Louis XV:
dès 1722, l'architecture intérieur civile se modifie : on
crée les "petits appartements", l'échelle décorative
des ameublements s'en trouve totalement changée. D'autre part,
vers 1735, Oppenordt, Meissonnier, Nicolas Pineau introduisent en France
la "rocaille". A ce système se joint un exotisme fomenté
par de nombreux collectionneurs d'objets d'Orient. Bientôt, les
singeries succèdent aux chinoiseries, puis ce seront les "turqueries".
La chambre d'apparat se garnit de meubles, certains sont nouveaux . On
trouve la coiffeuse ( poudreuse), la commode ( toutes dimensions, avec
ou sans traverses apparentes, à trois rangs de tiroirs ou à
deux plus légères à longs pieds, la table de chevet,
l'en-cas, le secrétaire "à dessus brisé",
le secrétaire à abattant, les petites tables "volantes",
bureaux plats, de nombreuses boiseries ornent les demeures. L'époque
Louis XV a donné, la première une affectation spéciale
aux pièces du logis. Elle a créé le salon et la salle
à manger, pour laquelle elle a inventé les tables rafraîchissoirs
et les servantes. C'est le style des courbes. Riche ornementation de bronzes
dorés et ciselés ( soulignant les formes). Les ébénistes
plaquent le bois de rose, l'amarante, le satiné, le bois de violette...Les
décors montrent des chinoiseries, les thèmes de la mythologie,
les fleurs, la marqueterie de cubes, feuilles d'acanthes.

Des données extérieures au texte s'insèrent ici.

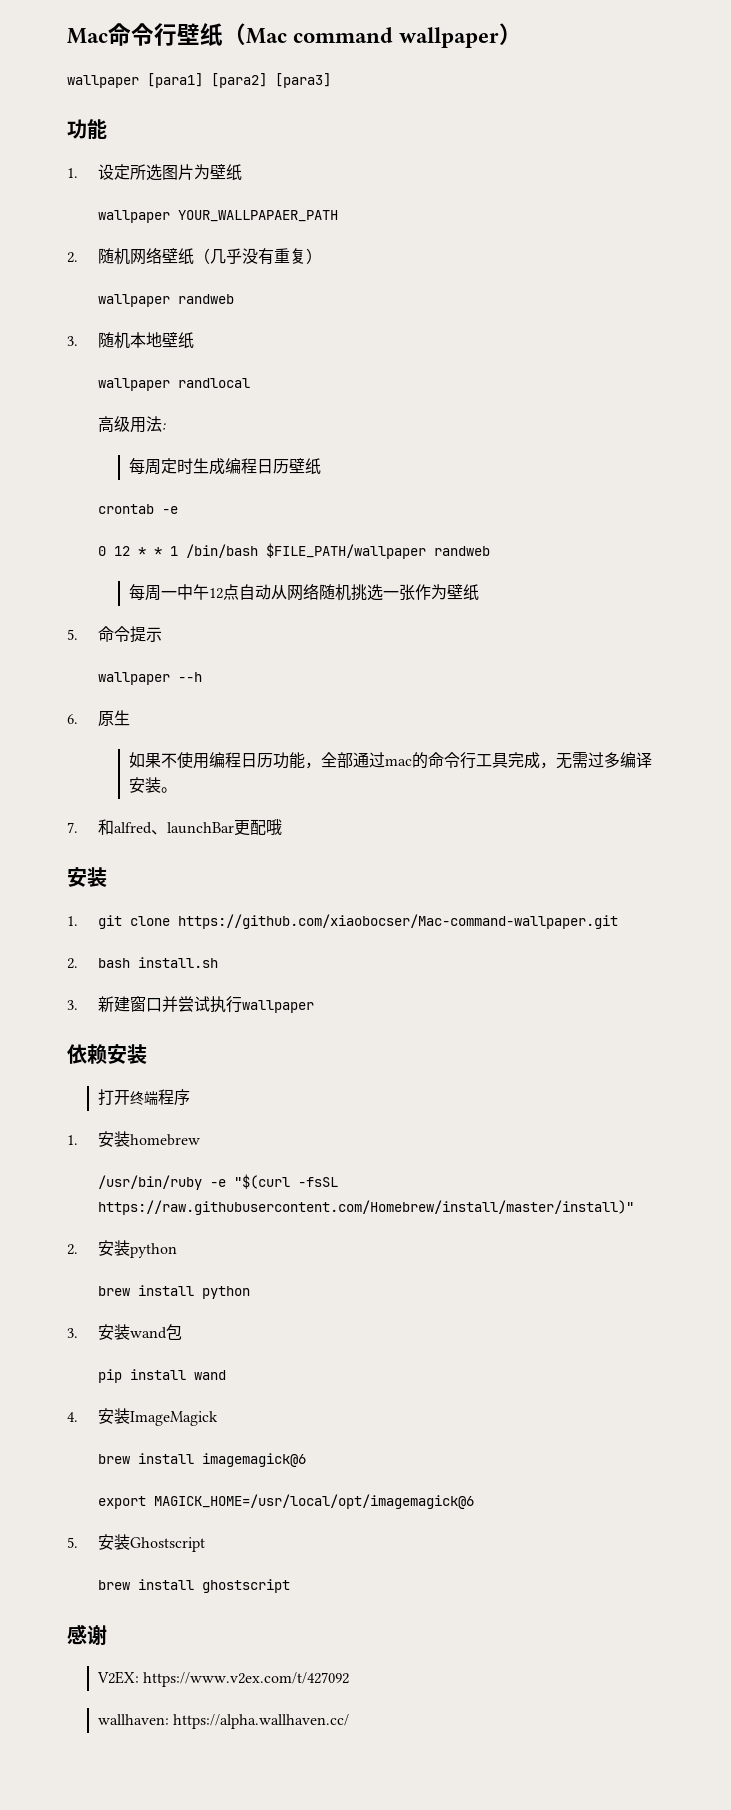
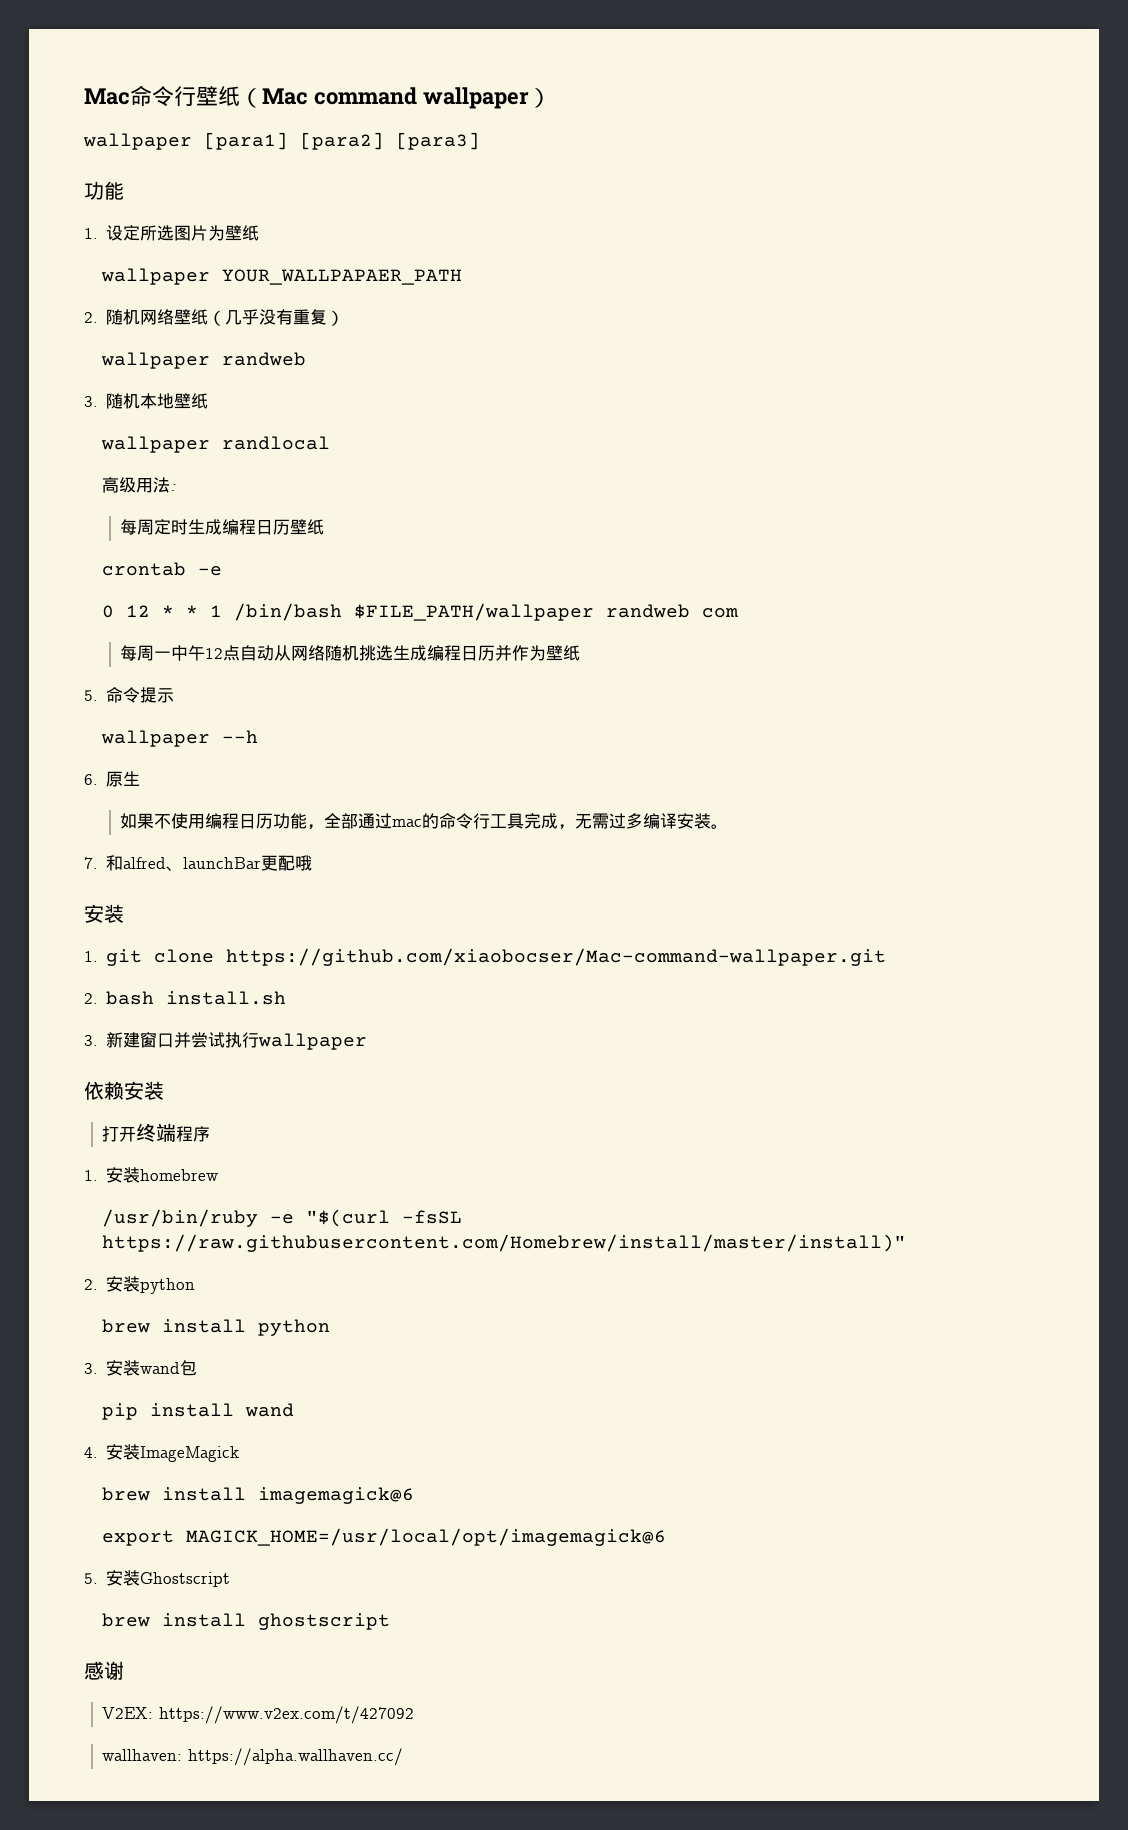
(490, 551) none -> [702,608,739,618] com
[382,584,415,601] 一张 -> [393,645,513,661] 生成编程日历并

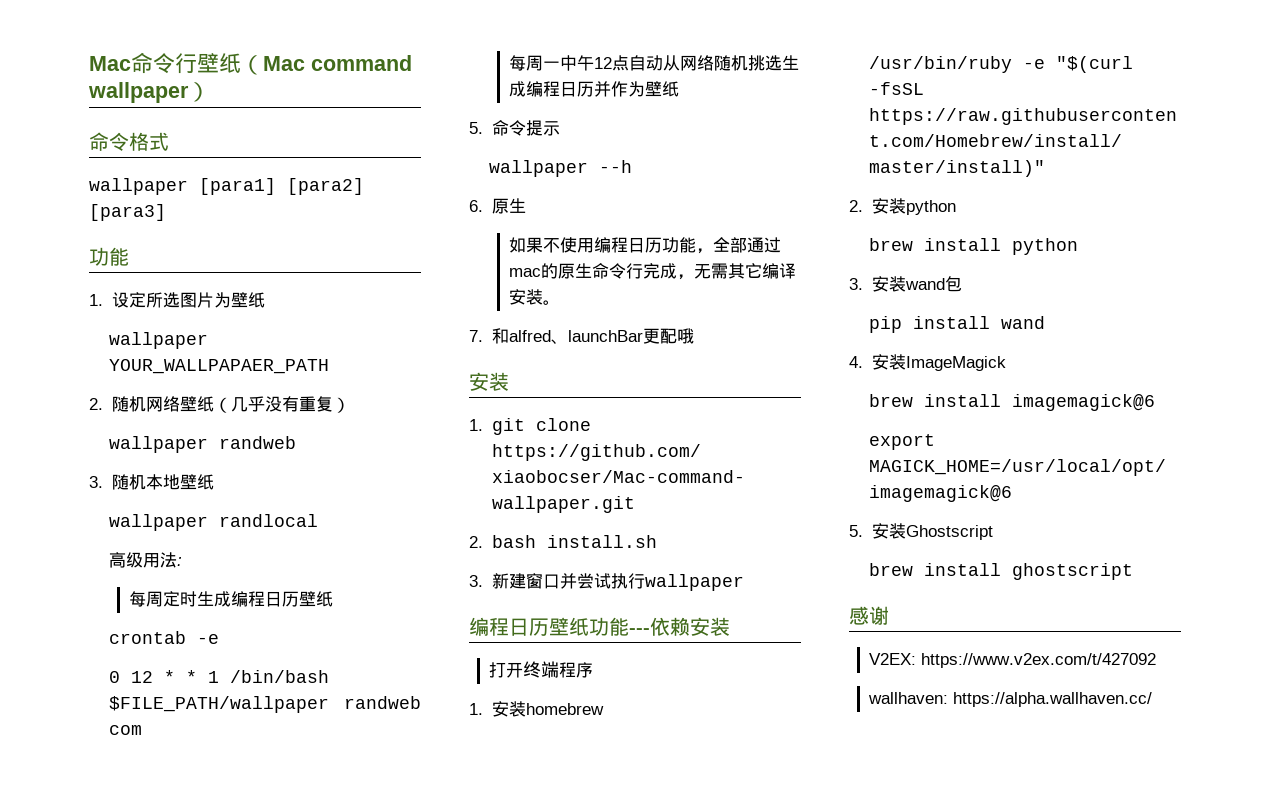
(551, 98) none -> [89,132,169,151] // 命令格式
[439,813,525,829] 命令行工具 -> [558,263,644,279] 原生命令行
[609,813,644,829] 过多 -> [728,263,763,279] 其它
(368, 1041) none -> [469,617,650,636] 编程日历壁纸功能---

La faïencerie a prospéré à
Rouen, Marseille, Moustiers, Strasbourg.
C'est sous Louis XV que le poinçon de jurande
ou "J.M.E." devient obligatoire, 1743.
Transition: subsistance
de caractéristiques Louis XV ( pieds galbés) sur des meubles
annonçant déjà le style Louis XVI ( caisses de commode
droites dont les décors, moins exubérants, bronzes, entrées
de serrures ou marqueteries sont Louis XVI ), secrétaires à
abattant droits, sans doucine, sur un piètement encore Louis XV.